Faculty Senate updates Trustees on efforts to strengthen democratic process

UNIVERSITY PARK, Pa. -- Over the past year, outgoing Penn State Faculty Senate Chair Matthew Woessner has been a man with a plan — specifically, a three-part plan to improve shared governance across the University. 

At the Penn State Board of Trustees’ meeting (May 4), Woessner provided a rundown on the success of this plan and the other work undertaken by the senate over the course of the 2017-18 academic year. 

The three-part plan, Woessner told the board, focuses on making the University Faculty Senate more effective, efficient and responsive to the challenges, needs and goals of its membership, constituency and the University.  

Woessner described the plan as a resounding success, and specifically called for the senate to foster greater cooperation with the Board of Trustees and University administration with a focus on mutual goals and objectives, such as policies like making Penn State a tobacco-free university and delaying fraternity and sorority rush for incoming students.
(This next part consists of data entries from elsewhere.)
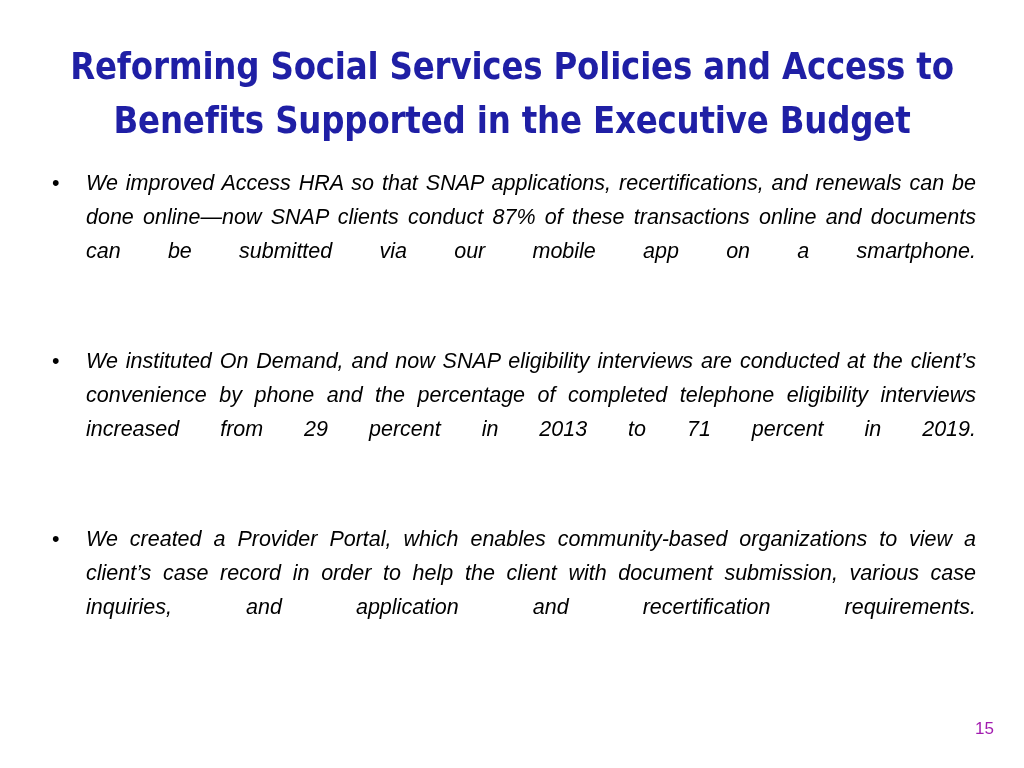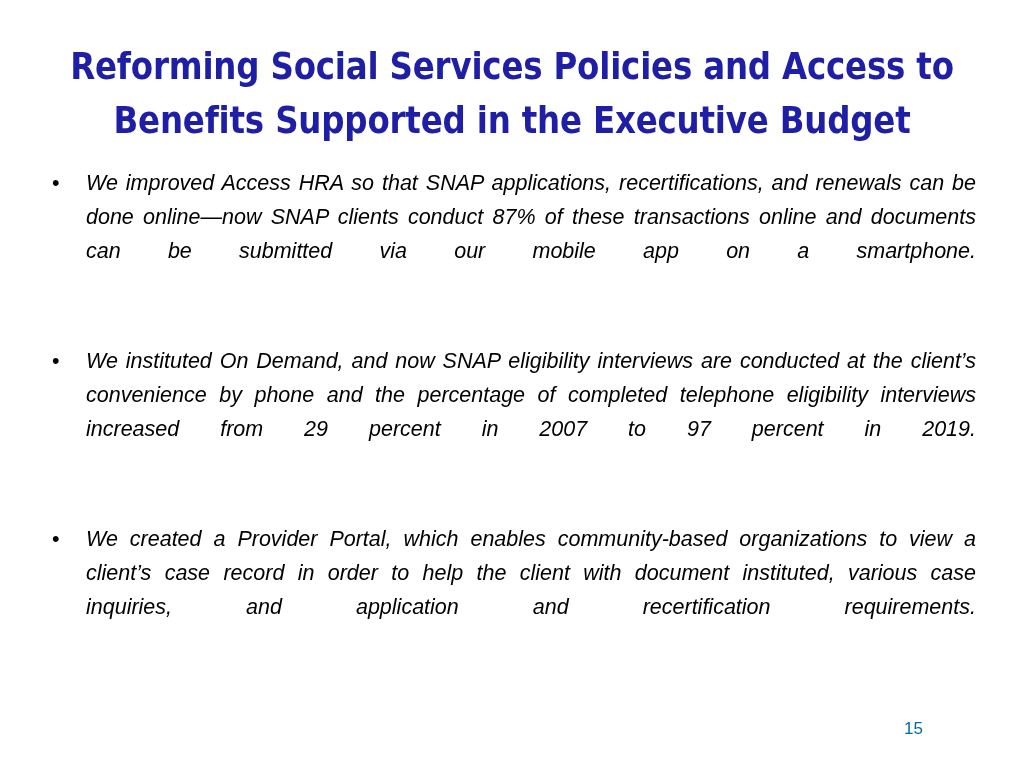--- a/index.html
+++ b/index.html
@@ -118,7 +118,7 @@
 
     <div class="bullet-item">
       <span class="bullet-marker">•</span>
-      <span class="bullet-text">We instituted On Demand, and now SNAP eligibility interviews are conducted at the client’s convenience by phone and the percentage of completed telephone eligibility interviews increased from 29 percent in 2007 to 97 percent in 2019.</span>
+      <span class="bullet-text">We instituted On Demand, and now SNAP eligibility interviews are conducted at the client’s convenience by phone and the percentage of completed telephone eligibility interviews increased from 29 percent in 2013 to 71 percent in 2019.</span>
     </div>
 
     <div class="bullet-item">

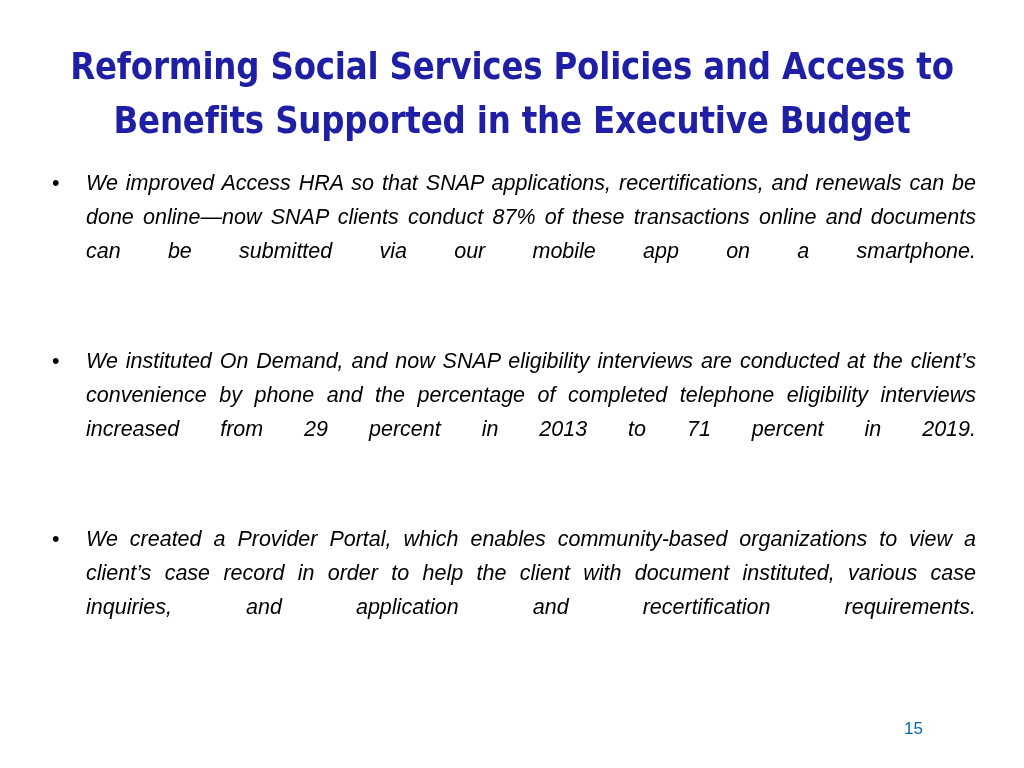--- a/index.html
+++ b/index.html
@@ -123,7 +123,7 @@
 
     <div class="bullet-item">
       <span class="bullet-marker">•</span>
-      <span class="bullet-text">We created a Provider Portal, which enables community-based organizations to view a client’s case record in order to help the client with document instituted, various case inquiries, and application and recertification requirements.</span>
+      <span class="bullet-text">We created a Provider Portal, which enables community-based organizations to view a client’s case record in order to help the client with document submission, various case inquiries, and application and recertification requirements.</span>
     </div>
 
   </div>

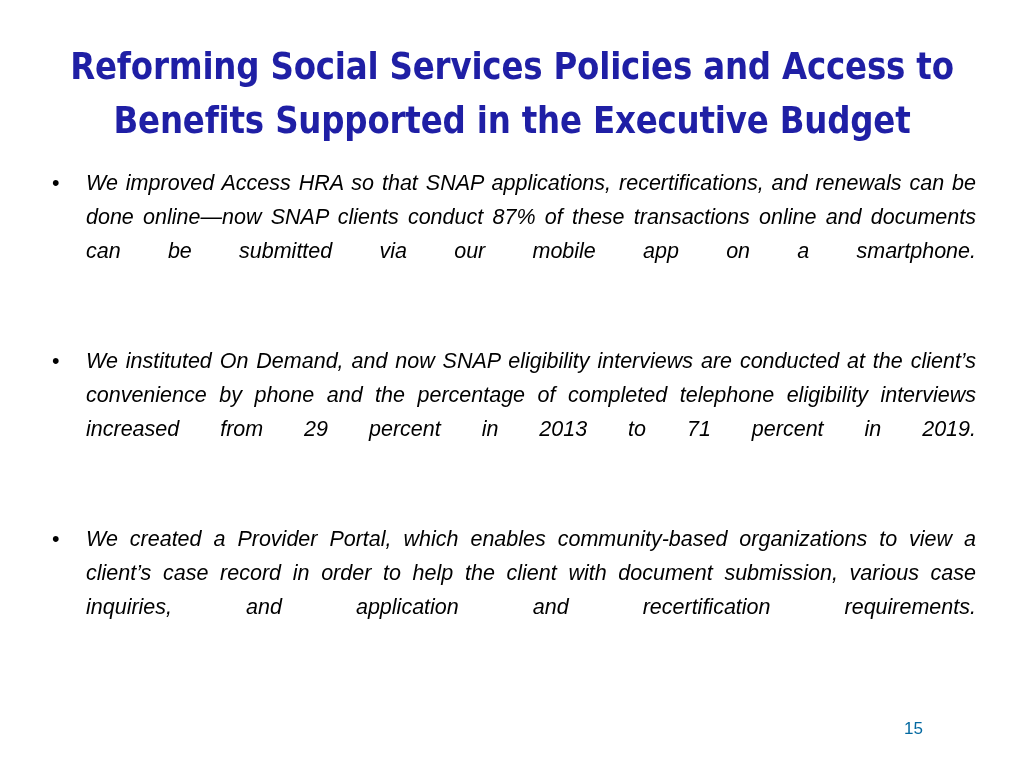--- a/index.html
+++ b/index.html
@@ -95,8 +95,8 @@
     left: 904px;
     top: 719px;
     width: 90px;
-    text-align: left;
-    color: #0369a1;
+    text-align: right;
+    color: #a21caf;
     font-family: "Liberation Sans", sans-serif;
     font-size: 17px;
     line-height: 20px;

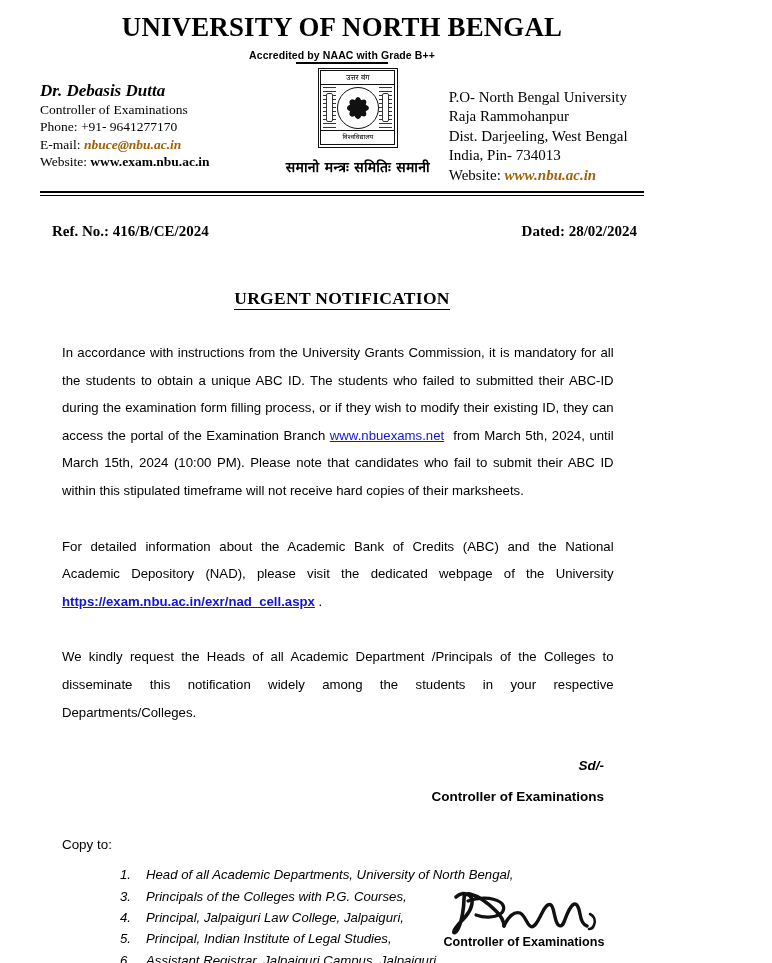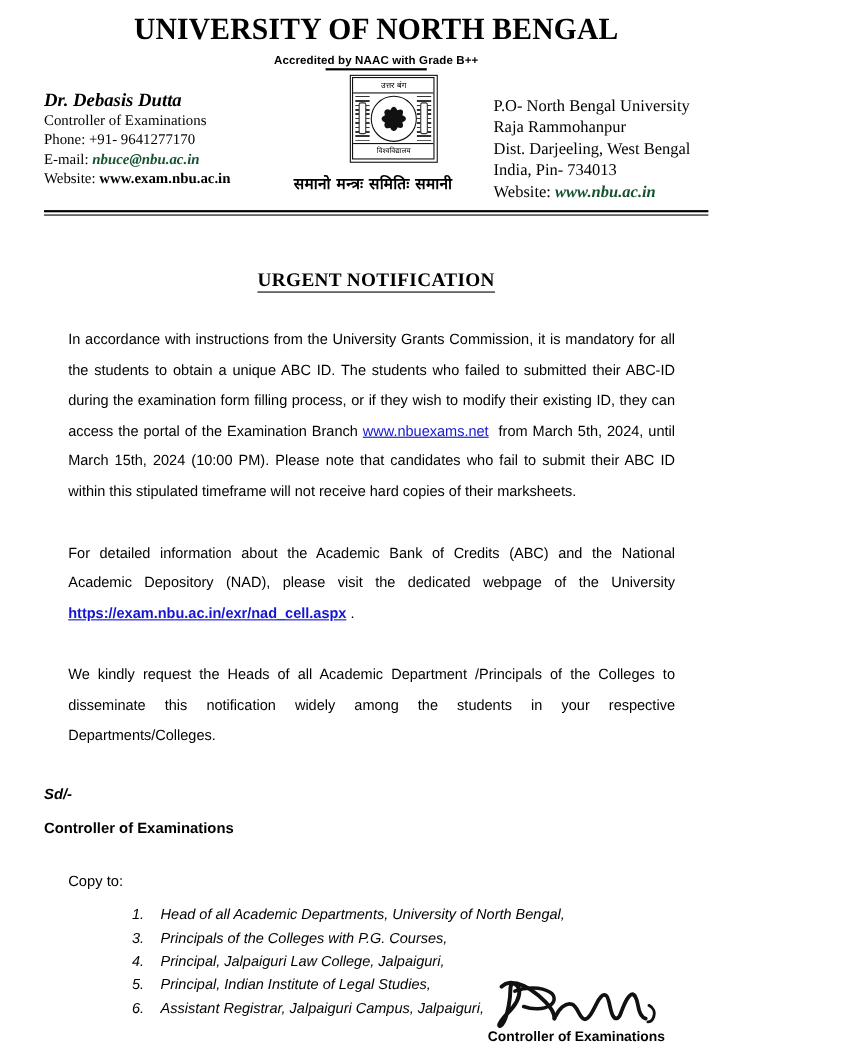--- a/index.html
+++ b/index.html
@@ -78,7 +78,7 @@
 
   .head-center {
     width: 200px;
-    text-align: left;
+    text-align: center;
     padding-top: 2px;
   }
   .emblem {

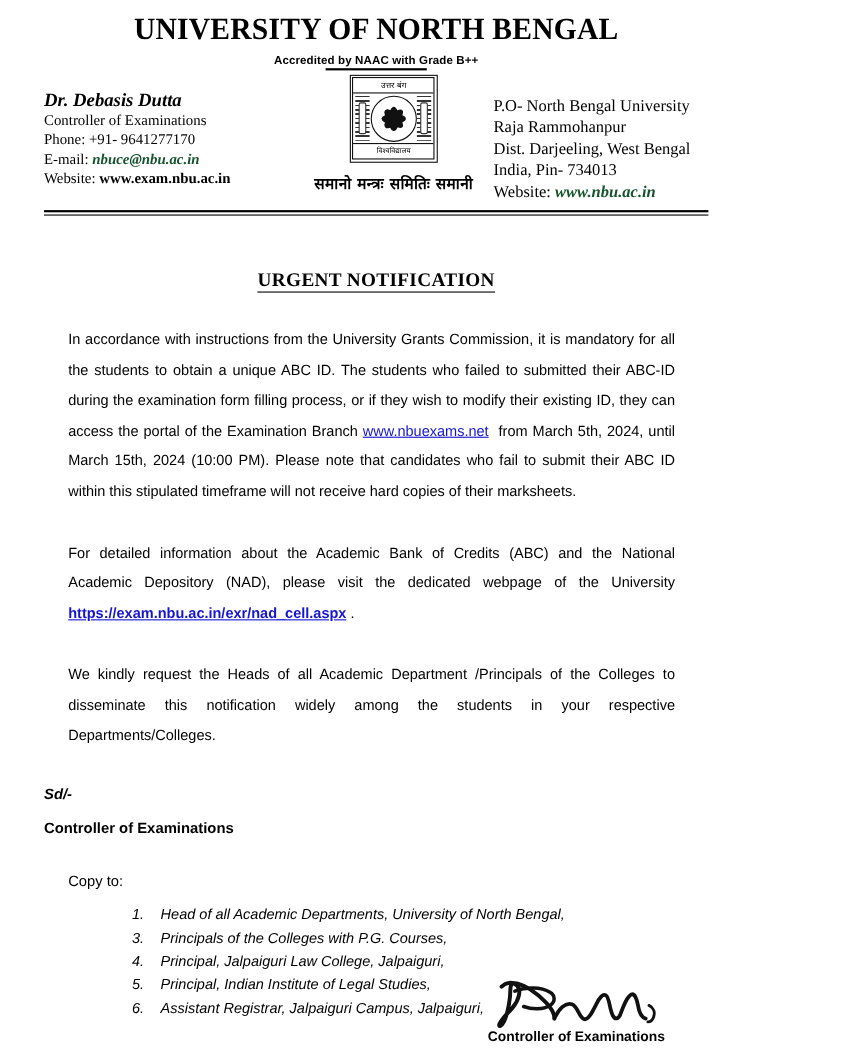--- a/index.html
+++ b/index.html
@@ -71,7 +71,7 @@
   .head-left .role { font-weight: normal; }
   .head-left .bold { font-weight: bold; }
   .link-navy {
-    color: #14532d;
+    color: #a16207;
     font-weight: bold;
     font-style: italic;
   }

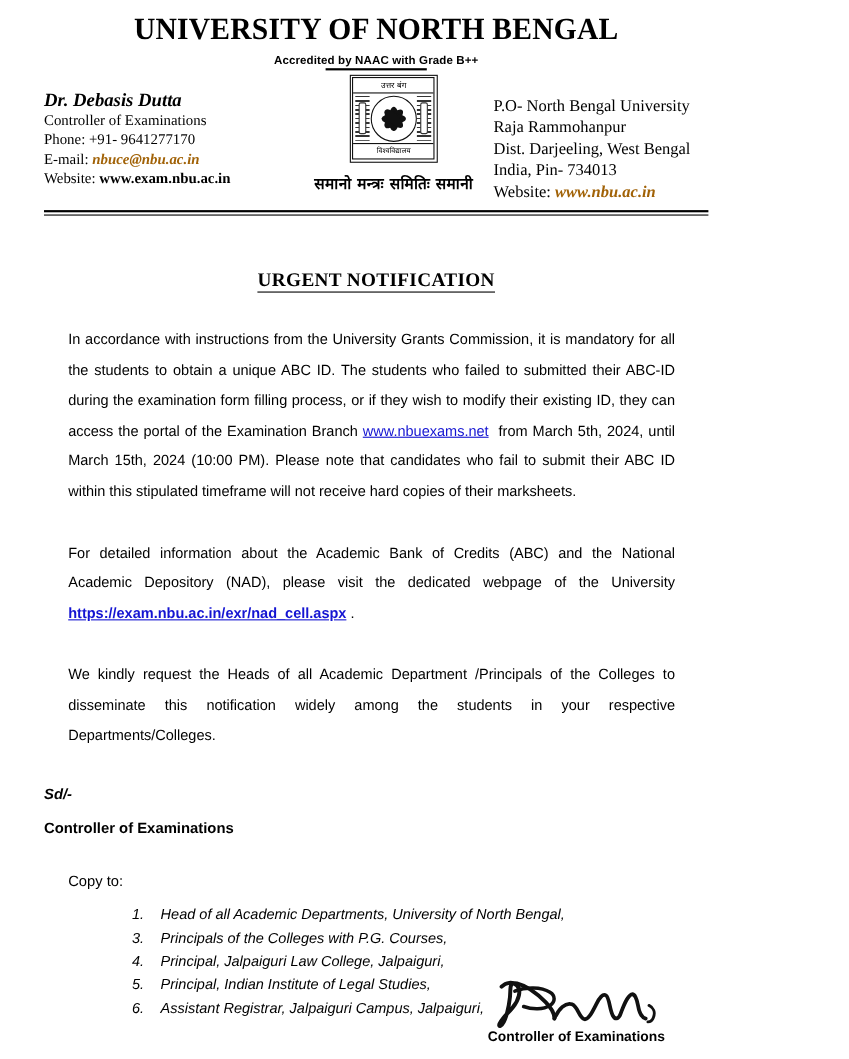--- a/index.html
+++ b/index.html
@@ -375,6 +375,16 @@
 
   <div class="divider"></div>
 
+  <div class="ref-row">
+    <div>
+      <span>Ref. No.:</span>
+      <span>416/B/CE/2024</span>
+    </div>
+    <div>
+      <span>Dated:</span>
+      <span>28/02/2024</span>
+    </div>
+  </div>
 
   <div class="notif-title">
     <span>URGENT NOTIFICATION</span>

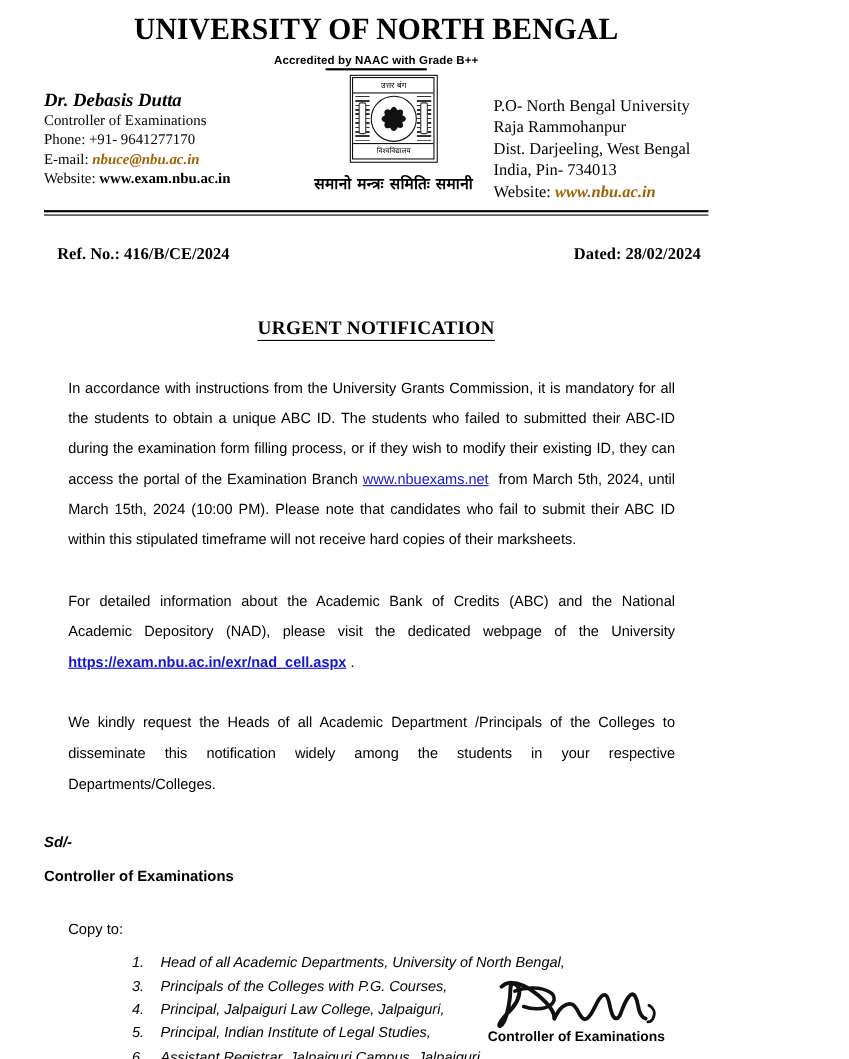--- a/index.html
+++ b/index.html
@@ -252,6 +252,7 @@
   
   .sign-block {
     margin-top: 32px;
+    text-align: right;
     padding-right: 40px;
     font-family: "Liberation Sans", sans-serif;
   }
The plan also aimed to improve the efficiency and responsiveness of the senate through implementation of new rules, best practices and amendments to the senate bylaws. 

In addition to making committee meetings and plenary sessions shorter and more substantive, Woessner explained the senate has spent much of the past year working on internal procedures to strengthen the senate’s democratic process and make the body more independent and conducive to open debate, both at the University-wide level and within academic colleges and campuses. 

These new measures include a change to the bylaws to permit senate members to write a minority opinion to be included in the official record alongside the majority opinion, and an update to electoral rules specifying that only elected senate members, rather than appointed members, can vote in senate officer elections. 

Woessner also relayed findings from the senate’s tour of colleges and campuses across the University. Some of the feedback the senate heard during these visits are that employees are exhausted by the pace of system and software upgrades; that faculty and staff believe a balance must be struck across the University between cost-efficiency and quality of service and education; and that students continue to meet ongoing challenges “with hope and enthusiasm.” 

Woessner, who was succeeded by current chair Michael Bérubé at the final meeting of the 2017-18 academic year, closed his report by noting his high hopes for the continued success of the Faculty Senate in the coming years.